REPUBLIKA.CO.ID, JAKARTA --- Kasus penistaan agama yang kembali muncul harus menjadi perhatian pemerintah, DPR, majelis-majelis Agama. Karenanya, kasus penistaan agama yang kerap muncul akhir-akhir ini, harus diselidiki lebih jauh.
"Kasus penistaan atau penodaan agama dengan berbagai modus operandinya bahkan belakangan lewat medsos virtual, perlu untuk ditelisik, diteliti apa yang menjadi akar masalahnya kerap muncul tenggelam, seperti ada yang merancang," kata Ketua Umum DPP MDI Prof Deding Ishak dalam pernyataan singkat yang diterima Republika,co.id, pada Rabu (25/8).
Diketahui Polisi menangkap M Kece di Bali pada Rabu (25/8). Dalam akun YouTubenya dia mempermainkan ucapan salam bahkan menistakan lafaz Allah dengan mengganti redaksinya dengan kata Yesus.
M Kece pun menghina nabi Muhammad dengan menyebut sebagai pengikut jin. Dia juga menyebut, kitab kuning atau kitab turats yang biasa dikaji para santri di pondok pesantren adalah menyesatkan dan menimbulkan paham radikal.
Kasus penistaan terhadap simbol dan ajaran Islam sudah seringkali terjadi. Bahkan, penistaan agama yang dilakukan M.Kece hanya berselang beberapa bulan dari penistaan agama yang dilakukan pengiat YouTube Joseph Paul Zhang.
Baca juga : Langkah Erick Rangkai Gerak Pesantren Berdayakan Ekonomi
Pada April lalu, dalam saluran YouTube nya, Zhang mengaku, sebagai nabi ke-26. Ia bahkan menistakan Rasulullah dan ajaran-Nya.
Akan tetapi hingga kini Zhang belum juga ditangkap polisi. Padahal, telah banyak masyarakat yang melaporkan penistaan agama yang dilakukannya. Keberadaan Zhang di luar negeri disebut-sebut menjadi kendala bagi aparat untuk melakukan proses hukum terhadap Zhang.
Namun demikian, Dewan Pimpinan Pusat Majelis Dakwah Islamiyah (DPP MDI) mengapresiasi langkah Polri yang telah bergerak cepat dengan menangkap pegiat konten YouTube, Muhammad Kece. "Kami juga berterima kasih, polri telah mendengar dan memperhatikan aspirasi dan tuntutan publik.

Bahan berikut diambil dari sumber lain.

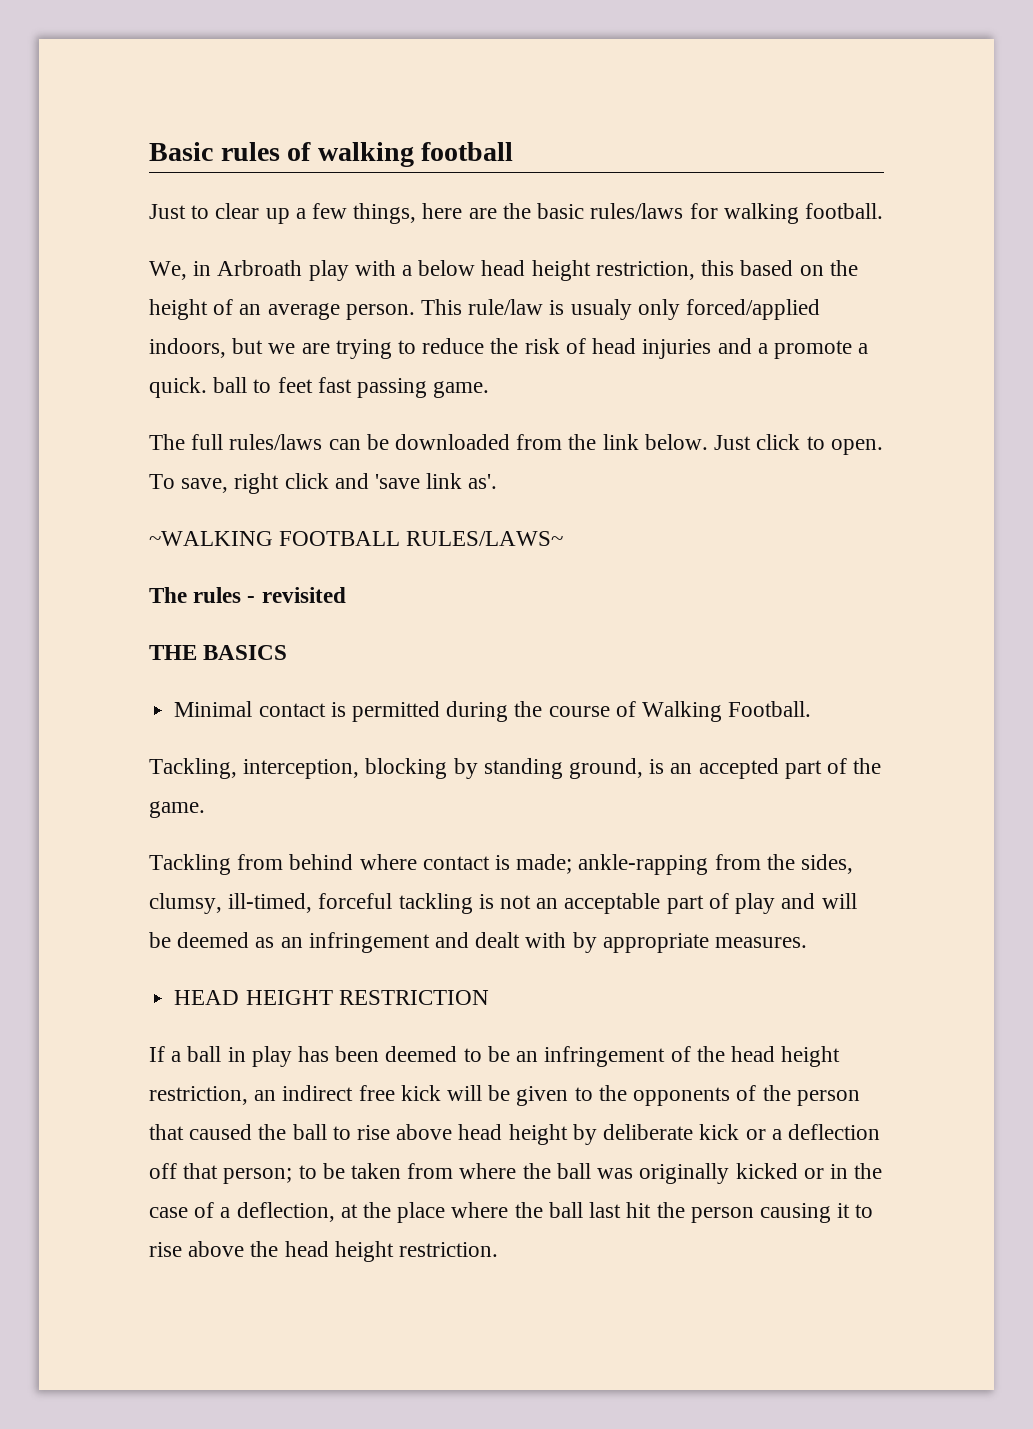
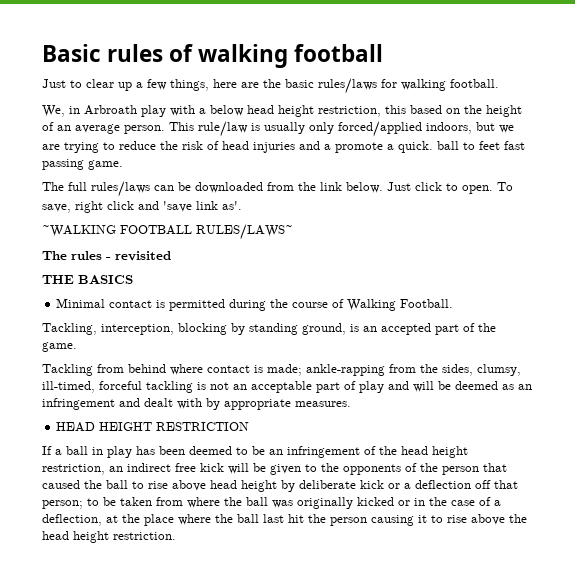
[570,299,632,320] usualy -> [264,122,305,134] usually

Tindakan tegas polri sudah tepat sesuai dengan prinsip penegakan hukum yaitu semua orang sama di depan hukum (Equality Before the Law)," ujarnya.
"Tugas kita selanjutnya adalah mengawal proses hukum ini hingga tuntas diproses hingga ke persidangan dan diganjar dengan hukuman yang setimpal akibat perbuatannya," tambah Prof Deding.